ROCm · yadaish · Apr 30, 2026 · Apr 30, 2026
diff --git a/kernels/moe_gemm_2stage.py b/kernels/moe_gemm_2stage.py
@@ -214,6 +214,11 @@ def compile_moe_gemm1(
                 "(or `rocdl.mfma_i32_16x16x32_i8`)."
             )
 
+    mfma_i32_k64 = None
+    if is_int8 and _is_gfx950:
+        mfma_i32_k64 = getattr(rocdl, "mfma_i32_16x16x64_i8", None)
+    _use_int8_k64 = is_int8 and _is_gfx950 and (mfma_i32_k64 is not None)
+
     mfma_f32_bf16_k16 = None
     if is_bf16:
         mfma_f32_bf16_k16 = getattr(rocdl, "mfma_f32_16x16x16bf16_1k", None) or getattr(
@@ -719,8 +724,22 @@ def load_b_tile(base_k, blk_list, intra_list):
                                 raw_ku.append(raw)
                             raw_data.append(raw_ku)
                         return raw_data
+                    elif const_expr(_use_int8_k64):
+                        # gfx950 int8 K=64: merge two K32 loads into one i32x4 per ni
+                        b_tile = []
+                        for ku in range_constexpr(k_unroll):
+                            packs = []
+                            for ni in range_constexpr(num_acc_n):
+                                ki0 = (ku * 2) + 0
+                                ki1 = (ku * 2) + 1
+                                b0 = load_b_pack(base_k, ki0, ni, blk_list, intra_list)
+                                b1 = load_b_pack(base_k, ki1, ni, blk_list, intra_list)
+                                b_merged = vector.bitcast(T.i32x4, vector.from_elements(T.i64x2, [b0, b1]))
+                                packs.append(b_merged)
+                            b_tile.append(packs)
+                        return b_tile
                     else:
-                        # fp8/int8/bf16/fp16: original code path
+                        # fp8/int8(gfx942)/bf16/fp16: original code path
                         b_tile = []
                         for ku in range_constexpr(k_unroll):
                             packs0 = []
@@ -734,7 +753,7 @@ def load_b_tile(base_k, blk_list, intra_list):
                                 packs1.append(b1)
                             b_tile.append((packs0, packs1))

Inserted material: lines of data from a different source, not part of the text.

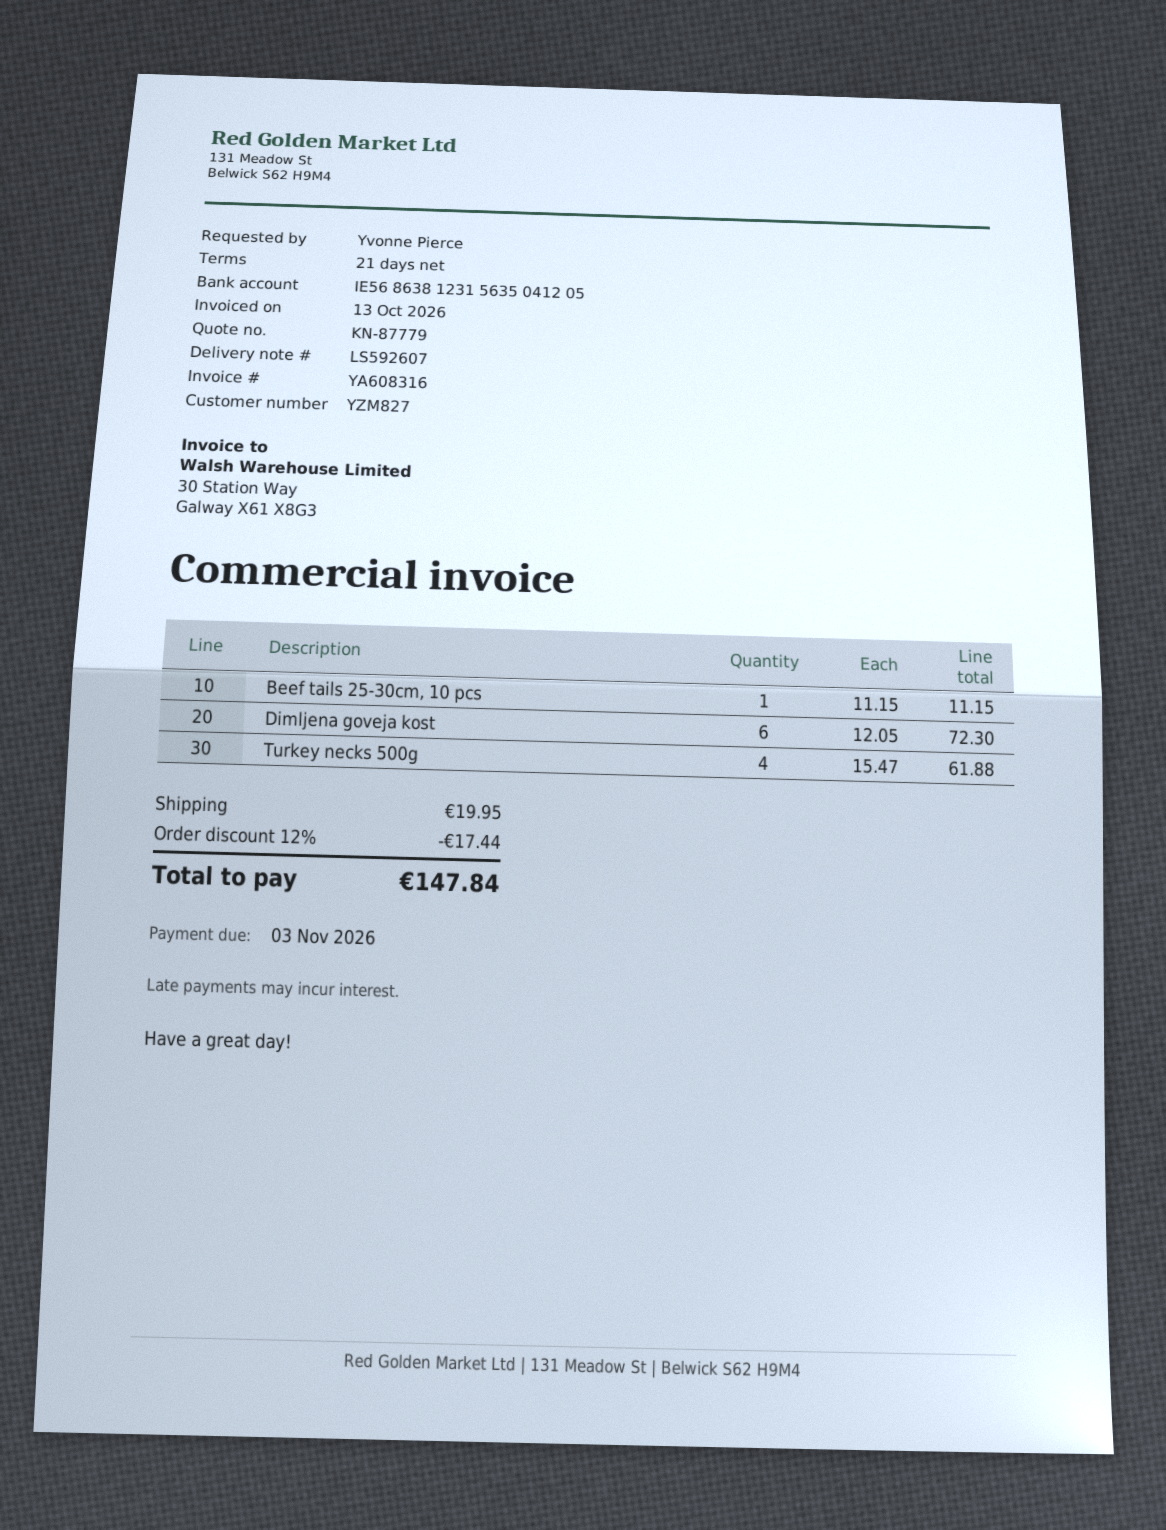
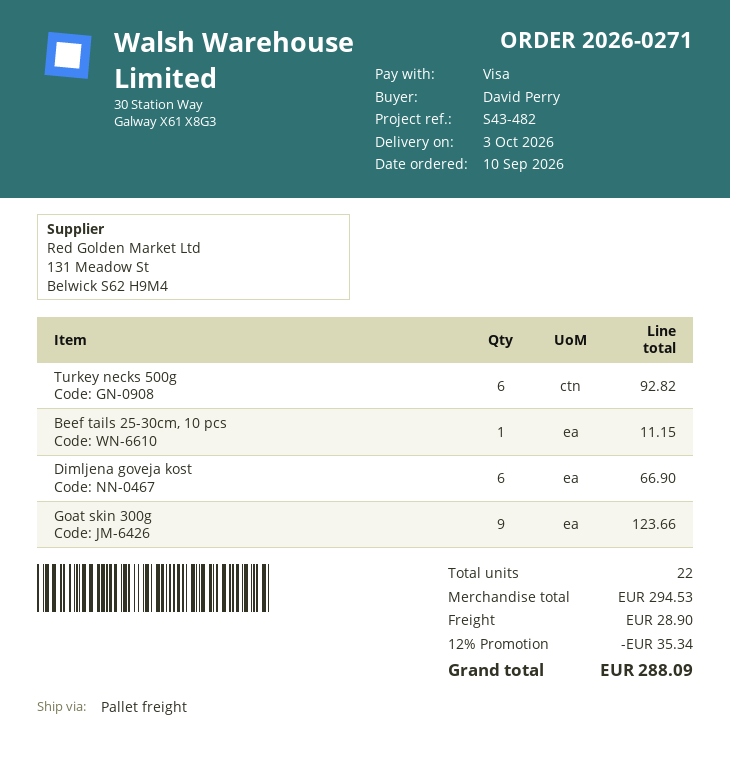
ordered by: Yvonne Pierce -> David Perry
Dimljena goveja kost: 6 for 72.30 -> 6 for 66.90
Turkey necks 500g: 4 for 61.88 -> 6 for 92.82
Goat skin 300g: none -> 9 for 123.66
discount: 12% = 17.44 -> 12% = 35.34
shipping: 19.95 -> 28.90
total: 147.84 -> 288.09

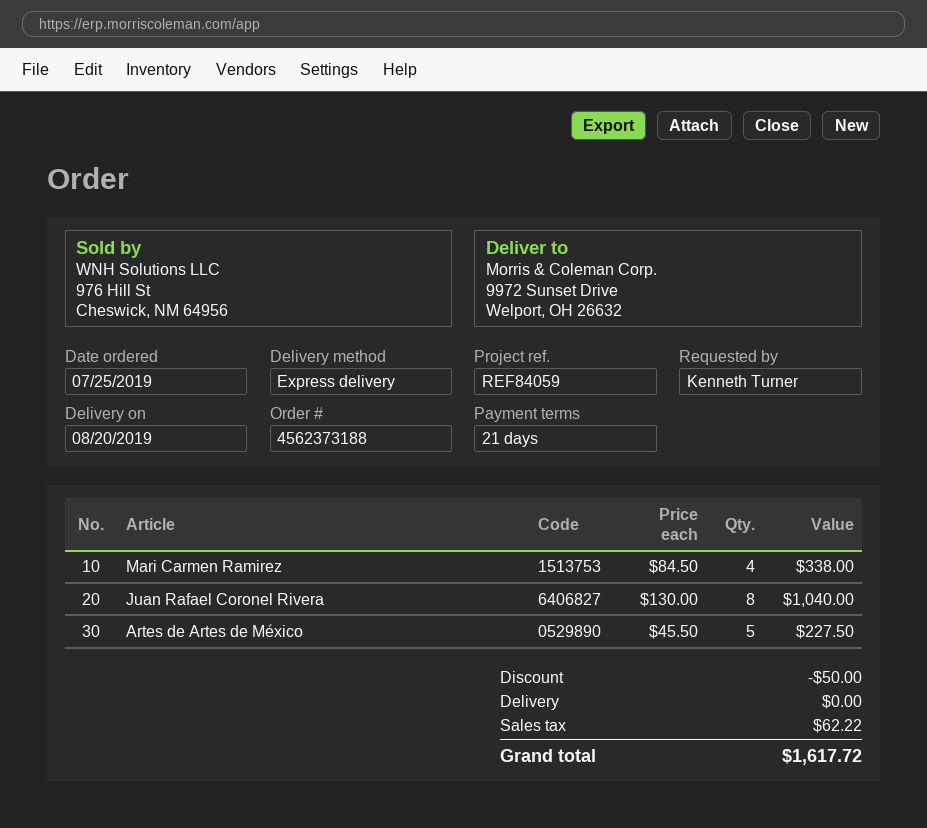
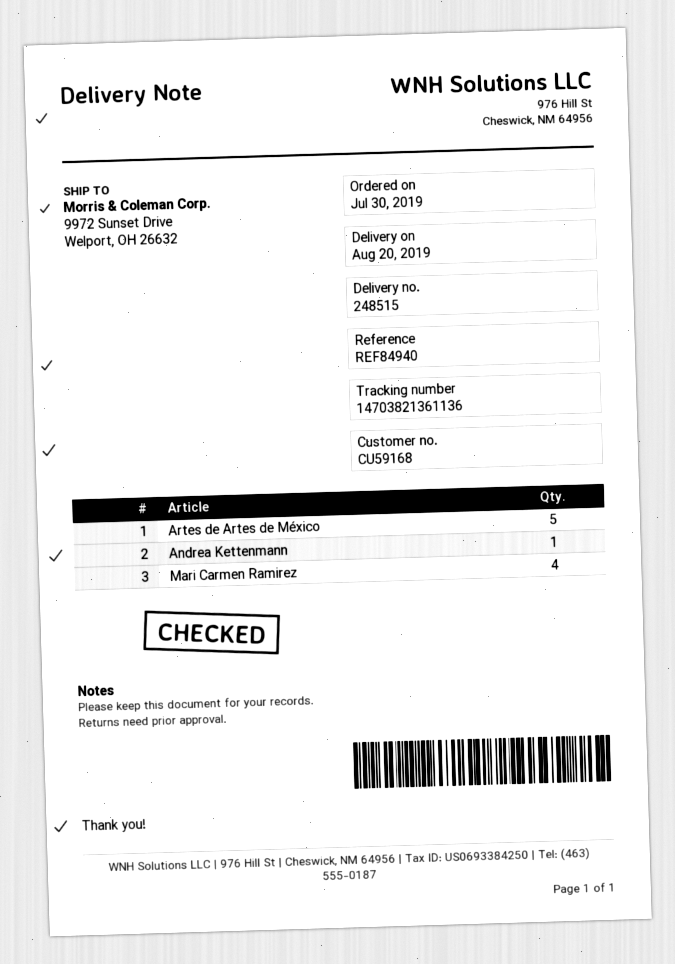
order date: 2019-07-25 -> 2019-07-30
reference: REF84059 -> REF84940
Juan Rafael Coronel Rivera: 8 -> none
Andrea Kettenmann: none -> 1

                         return b_tile
-    
+
                 acc_gate = [acc_init] * (num_acc_n * m_repeat)
                 acc_up = [acc_init] * (num_acc_n * m_repeat)
 
@@ -956,6 +975,35 @@ def _acc_scaled_f32(f32_acc_vec, f32_partial_vec, scale_val):
                             p_idx, p_g, p_u, p_sc_g, p_sc_u = _pending_gate_up
                             gate_list[p_idx] = _acc_scaled_f32(gate_list[p_idx], p_g, p_sc_g)
                             up_list[p_idx] = _acc_scaled_f32(up_list[p_idx], p_u, p_sc_u)
+                    elif const_expr(_use_int8_k64):
+                        # gfx950 int8 K=64: single MFMA instruction per K=64 step
+                        def mfma_k64_one(acc_in, a_full, b_full):
+                            return mfma_i32_k64(T.i32x4, [a_full, b_full, acc_in, 0, 0, 0])
+
+                        for ku in range_constexpr(k_unroll):
+                            b_gate_packs = b_gate_tile_in[ku]
+                            b_up_packs = b_up_tile_in[ku]
+                            ki64 = arith.index(ku * 64)
+                            col_base = col_offset_base_bytes + ki64
+
+                            for mi in range_constexpr(m_repeat):
+                                mi_val = arith.index(mi * 16)
+                                curr_row_a_lds = row_a_lds + mi_val
+
+                                if const_expr((a0_prefetch is not None) and (ku == 0) and (mi == 0)):
+                                    a0, a1 = a0_prefetch
+                                else:
+                                    a0, a1 = lds_load_packs_k64(curr_row_a_lds, col_base, lds_base)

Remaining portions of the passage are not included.